Les injonctions visant à mettre fin au télétravail et à exiger le retour au bureau, à bref délai, émises par Jeff Bezos ou Elon Musk, aussitôt suivis par nombre d’entreprises, dans le monde, ont pu faire croire à la fin définitive du télétravail. Ce n’est pas aussi évident. En France, par exemple, un quart des salariés télétravaillaient, au moins partiellement, en 2023. Il semble donc très improbable qu’on puisse les faire revenir tous au bureau rapidement, même en faisant preuve d’autorité.

L’intéressant, dans ces revirements, est justement la notion de retour au bureau. Il est, en effet, très improbable, c’est un euphémisme, que le télétravail ait pu concerner les métiers de services tels que la restauration, les services à la personne et encore moins les activités industrielles ou de travaux d’entretien.

Jamais, évidemment, ces catégories de personnels n’ont pu bénéficier de ce confort incontestable que constitue le télétravail.

Il est donc nécessaire de distinguer, parmi les entreprises, celles qui peuvent y avoir recours et les autres :

1. Celles dont les activités sont purement tertiaires et n’impliquent pas de ségrégation entre les salariés qui peuvent en bénéficier – c’est le cas de nombreux secteurs qui vont des bureaux d’études aux agences de publicité, en passant par tous les services qui sont aujourd’hui dématérialisés – ne courent qu’un risque, celui, non négligeable toutefois, d’une perte de culture d’entreprise, de lien social interne et de créativité, les échanges informels entre les salariés, autour des postes de travail ou de la machine à café, étant essentiels à la bonne marche d’une entreprise.

2. Celles qui gèrent à la fois des cols bleus et des cols blancs, pour reprendre une ancienne définition, mais combien parlante et qui, par équité, ne peuvent pas se laisser aller à faire la distinction entre ceux qui ont la possibilité de bénéficier du télétravail et ceux qui ne l’ont pas. Au sein de ces entreprises, les cols blancs, généralement minoritaires, sont déjà stipendiés, entre autres, pour leur position de travail plus confortable. Le télétravail ne ferait que les faire encore davantage mal voir, creusant ainsi un antagonisme délétère entre les deux catégories.

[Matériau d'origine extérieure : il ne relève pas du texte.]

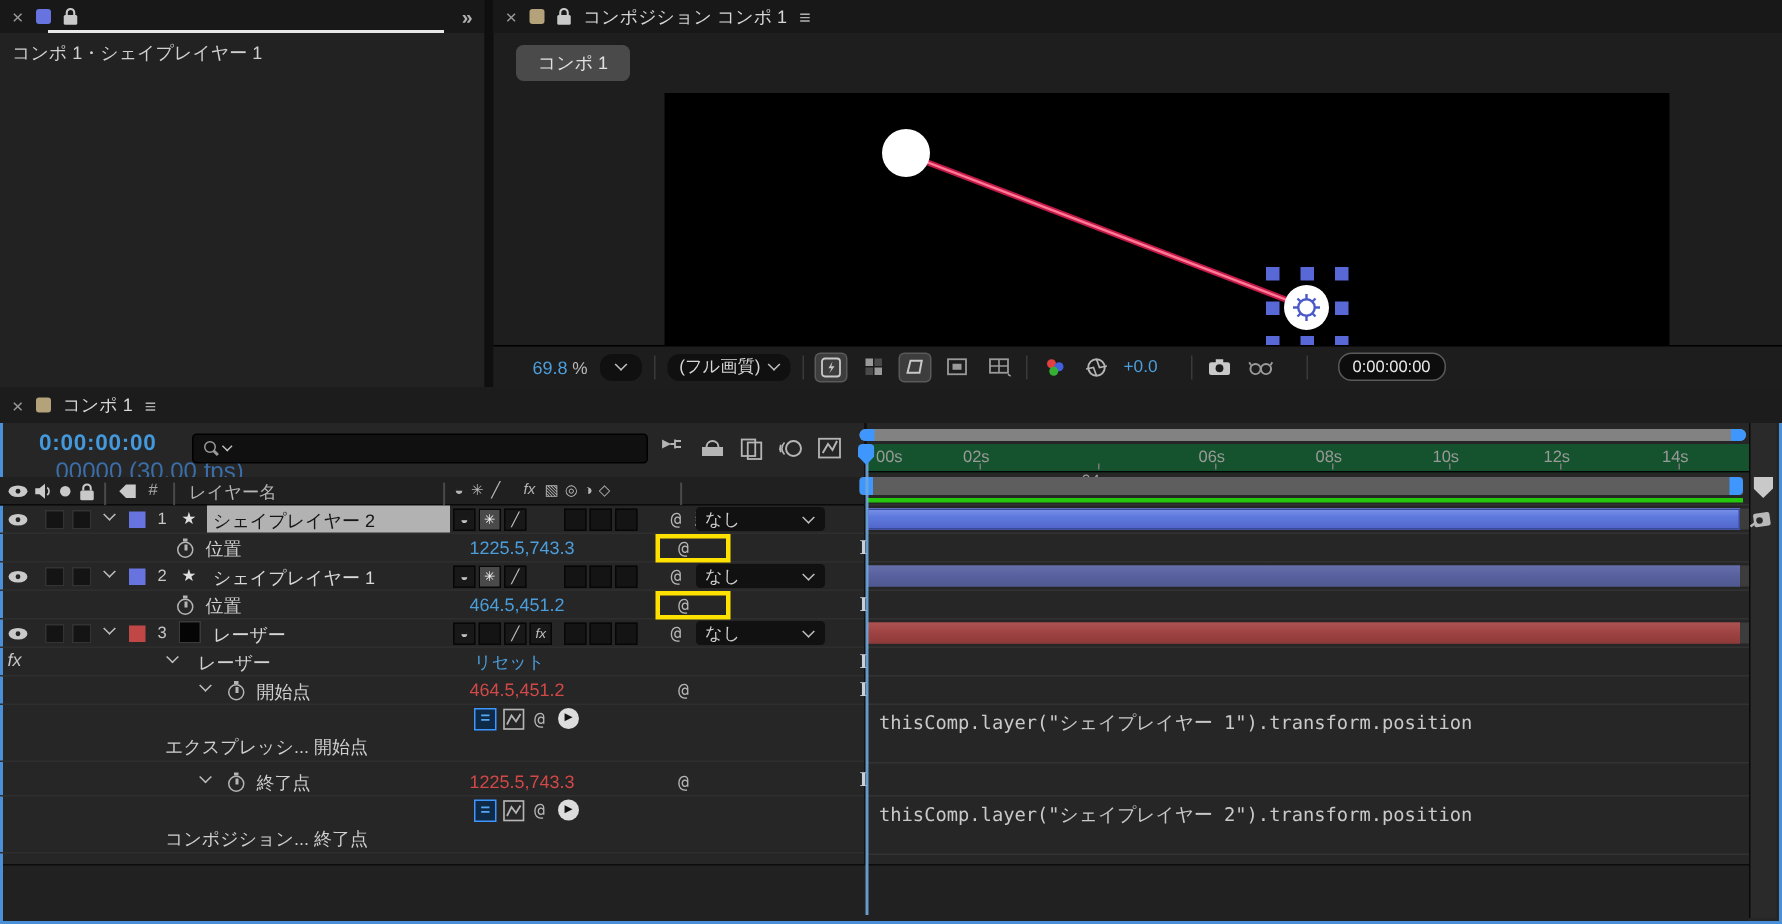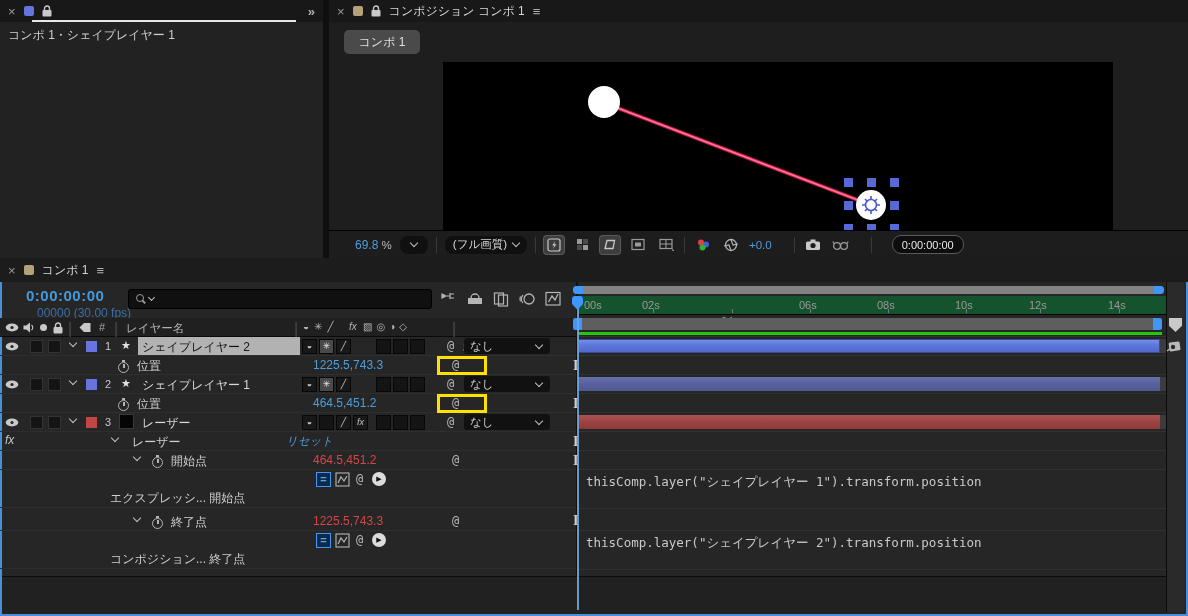"00000 (30.00 fps)" div.abs { font-size: 12px -> 16px }
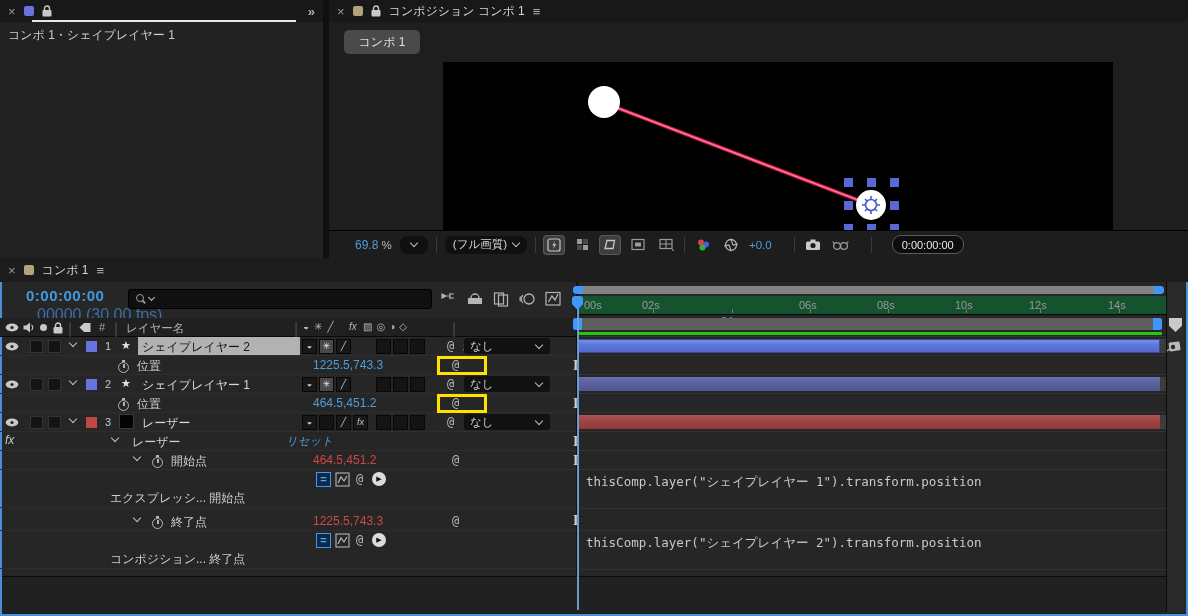"リセット" span.abs { font-style: italic -> none; left: 286px -> 316px }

En ce sens, les décisions de ces grands employeurs que sont les entrepreneurs américains cités plus haut, représentent plus un retour à l’équité de traitement des différentes catégories de personnel qu’ils emploient, que l’exercice d’un caporalisme désuet. D’autres, comme Microsoft ou Apple, qui ne fabriquent rien, peuvent laisser perdurer un télétravail, limité toutefois, pour pouvoir associer la liberté laissée au salarié de s’organiser à sa guise et la nécessité de suffisamment fréquenter le bureau pour continuer à contribuer à la culture de l’entreprise et laisser s’épanouir une créativité que seule la collectivité réunie physiquement permet.

Il n’est pas simple de prendre la bonne décision, en la matière. Il me semble, toutefois, que l’équité entre les membres du personnel commande, car c’est toujours sur l’égalité de traitement que repose la cohésion des effectifs de l’entreprise et leur dévouement à la réalisation de ses objectifs.

Soyez libre, entreprenez, cultivez votre leadership.